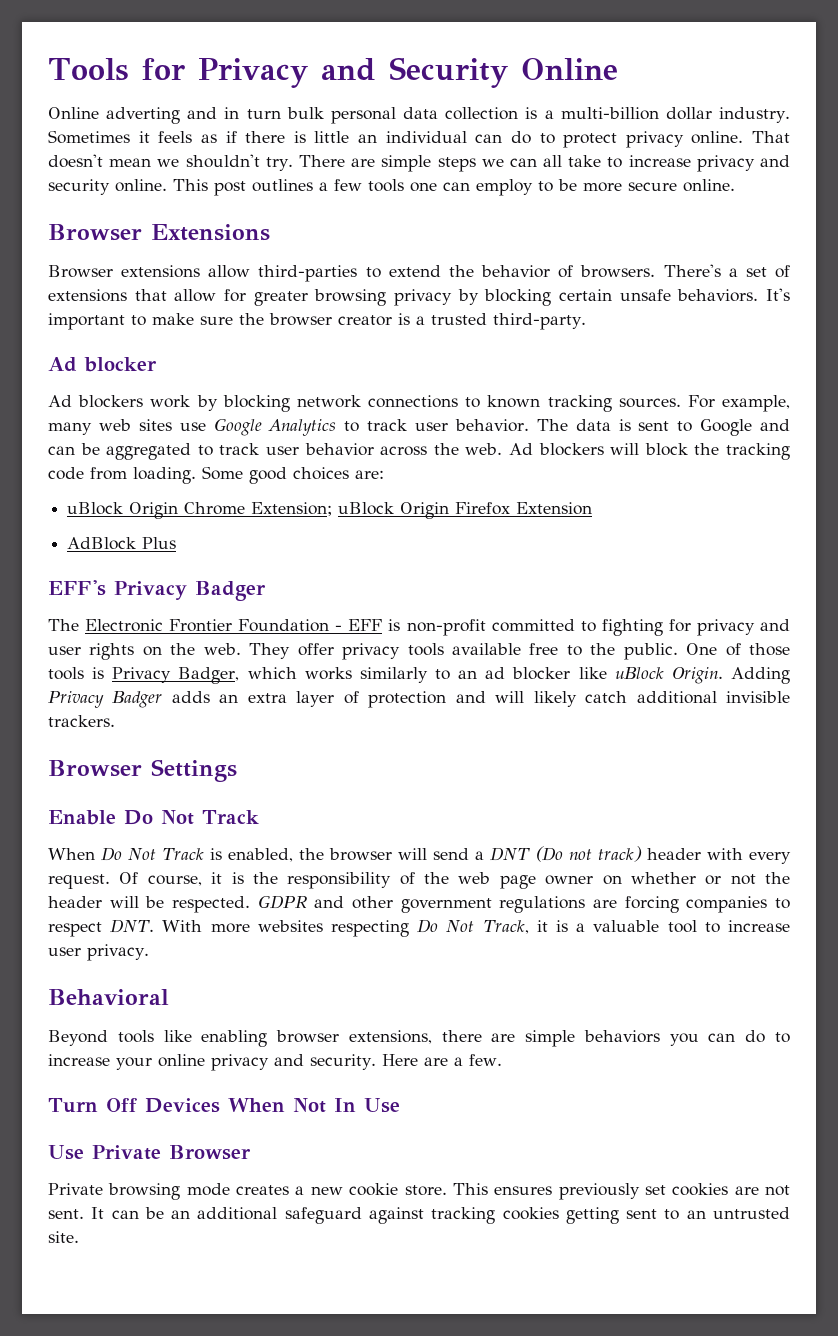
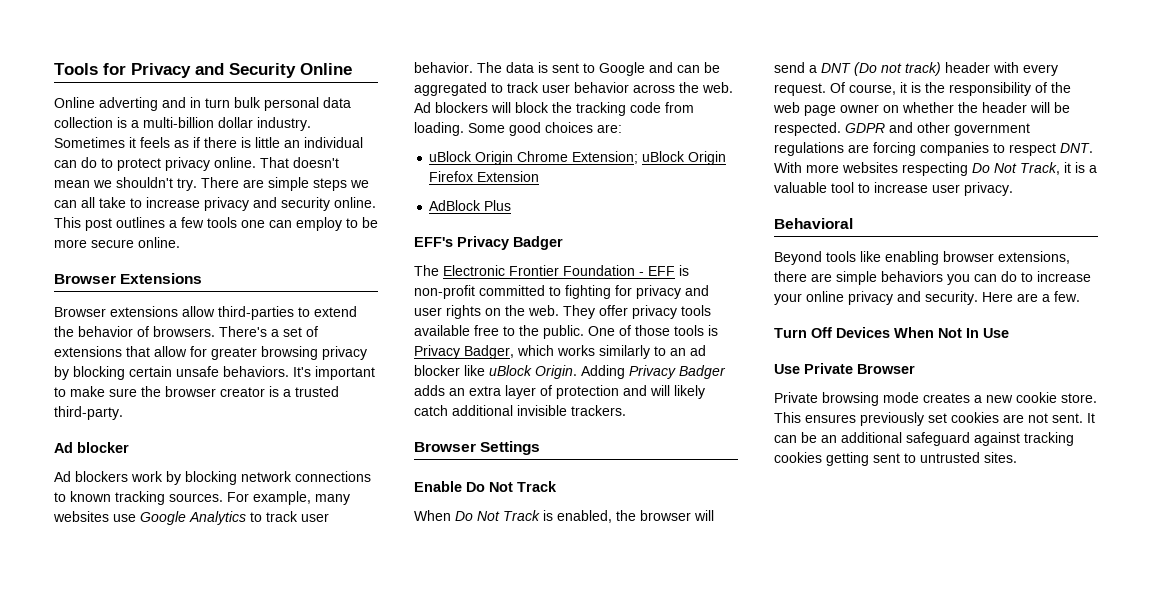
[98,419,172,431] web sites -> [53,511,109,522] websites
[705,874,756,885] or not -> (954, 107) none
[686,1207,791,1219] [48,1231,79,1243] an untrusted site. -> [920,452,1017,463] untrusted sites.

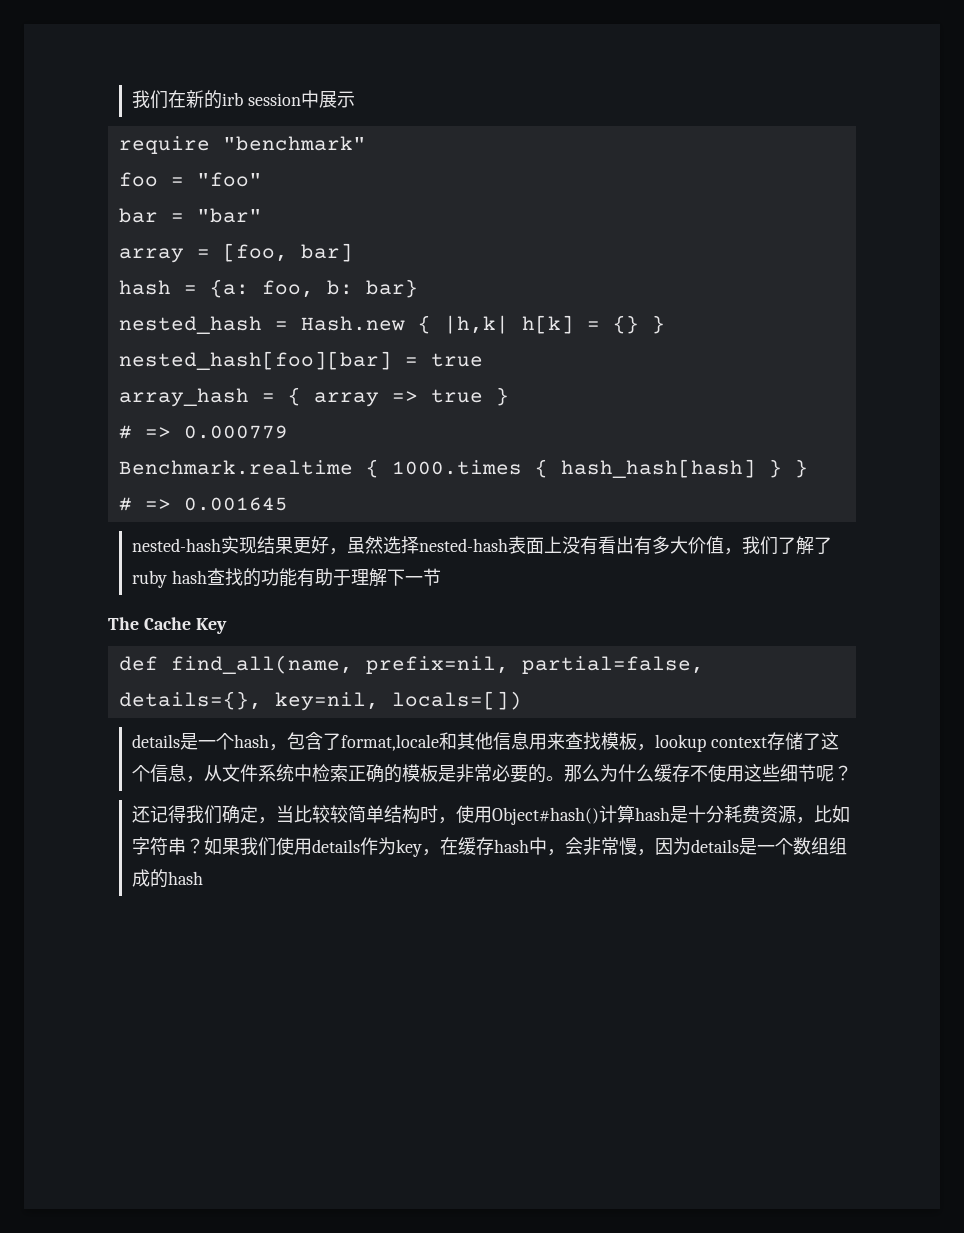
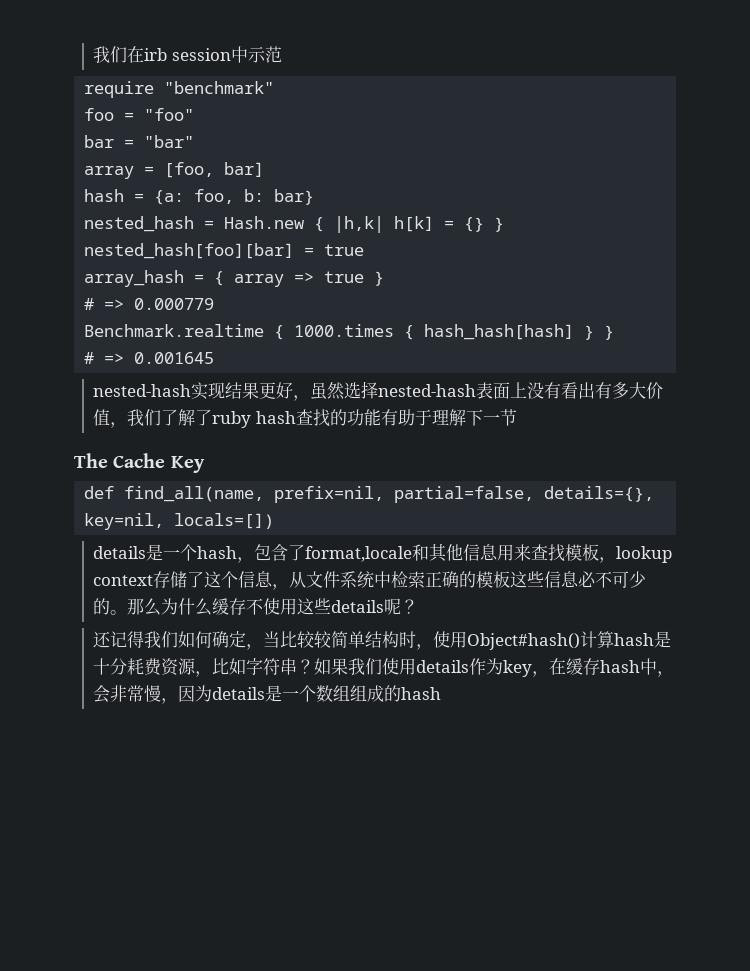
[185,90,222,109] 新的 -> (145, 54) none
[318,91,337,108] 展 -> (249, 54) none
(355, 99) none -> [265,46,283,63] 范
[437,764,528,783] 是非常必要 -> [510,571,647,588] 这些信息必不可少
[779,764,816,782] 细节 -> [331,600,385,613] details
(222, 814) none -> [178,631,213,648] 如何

...

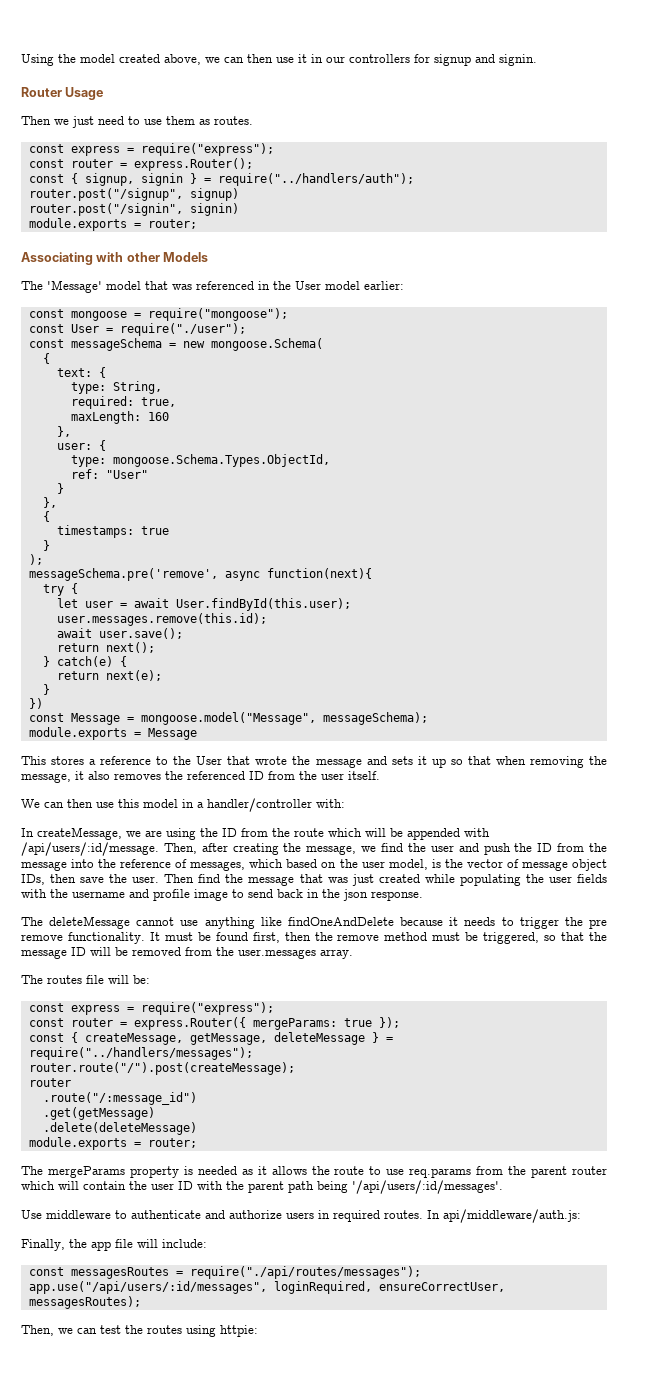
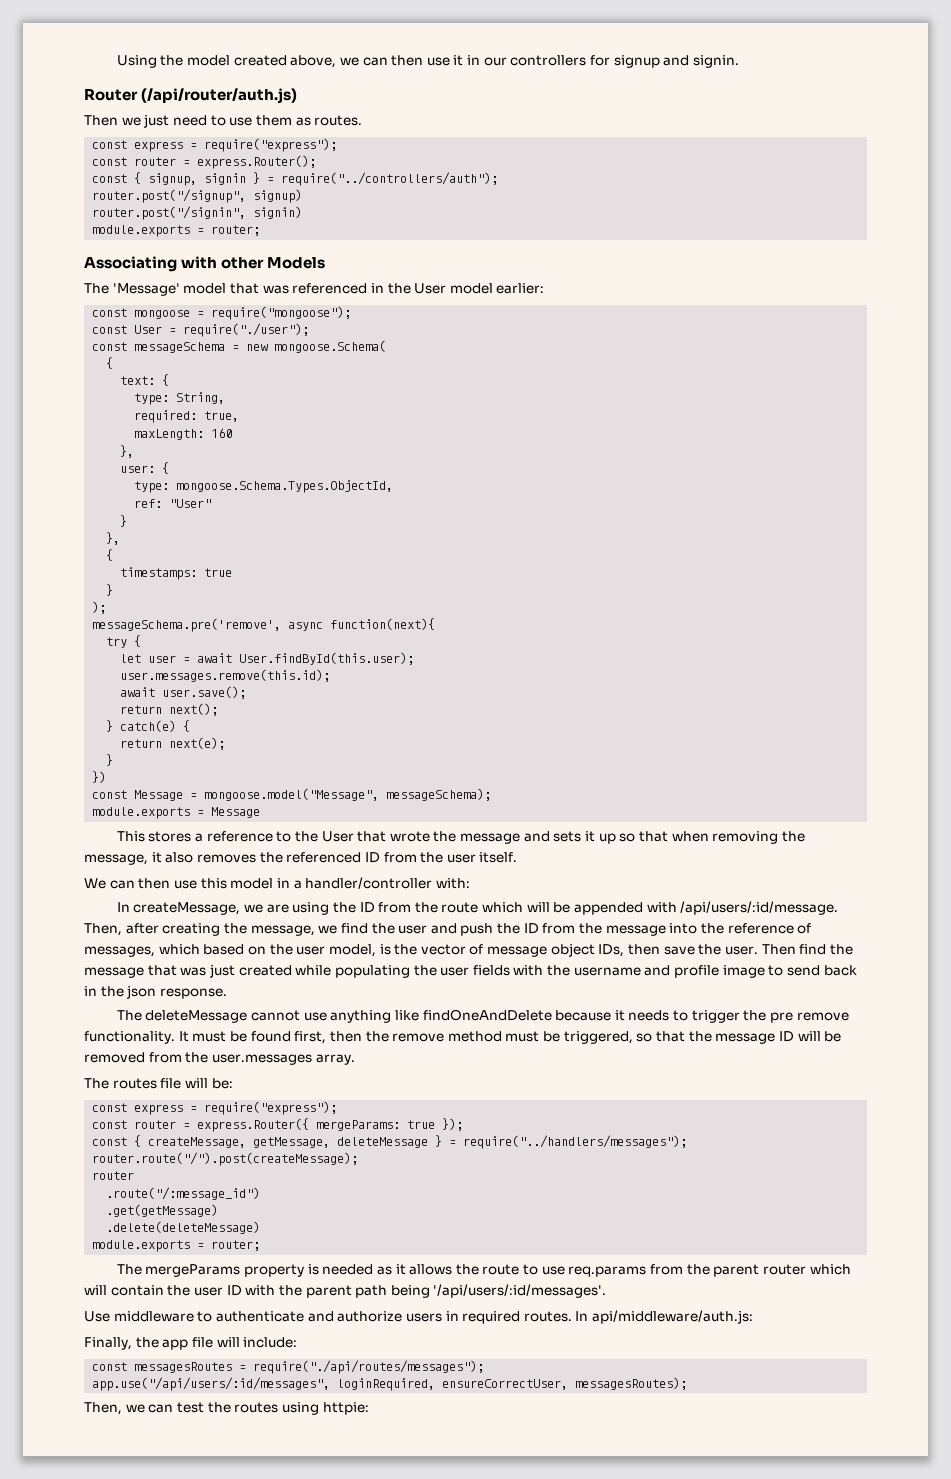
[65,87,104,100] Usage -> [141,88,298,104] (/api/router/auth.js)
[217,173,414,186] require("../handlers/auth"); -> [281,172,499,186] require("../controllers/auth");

Task requirements
Print exactly the lines above from the one with "[185,90,222,109] 新的 -> (145, 54) none" to the one with "(222, 814) none -> [178,631,213,648] 如何", including both.

Task solution
[185,90,222,109] 新的 -> (145, 54) none
[318,91,337,108] 展 -> (249, 54) none
(355, 99) none -> [265,46,283,63] 范
[437,764,528,783] 是非常必要 -> [510,571,647,588] 这些信息必不可少
[779,764,816,782] 细节 -> [331,600,385,613] details
(222, 814) none -> [178,631,213,648] 如何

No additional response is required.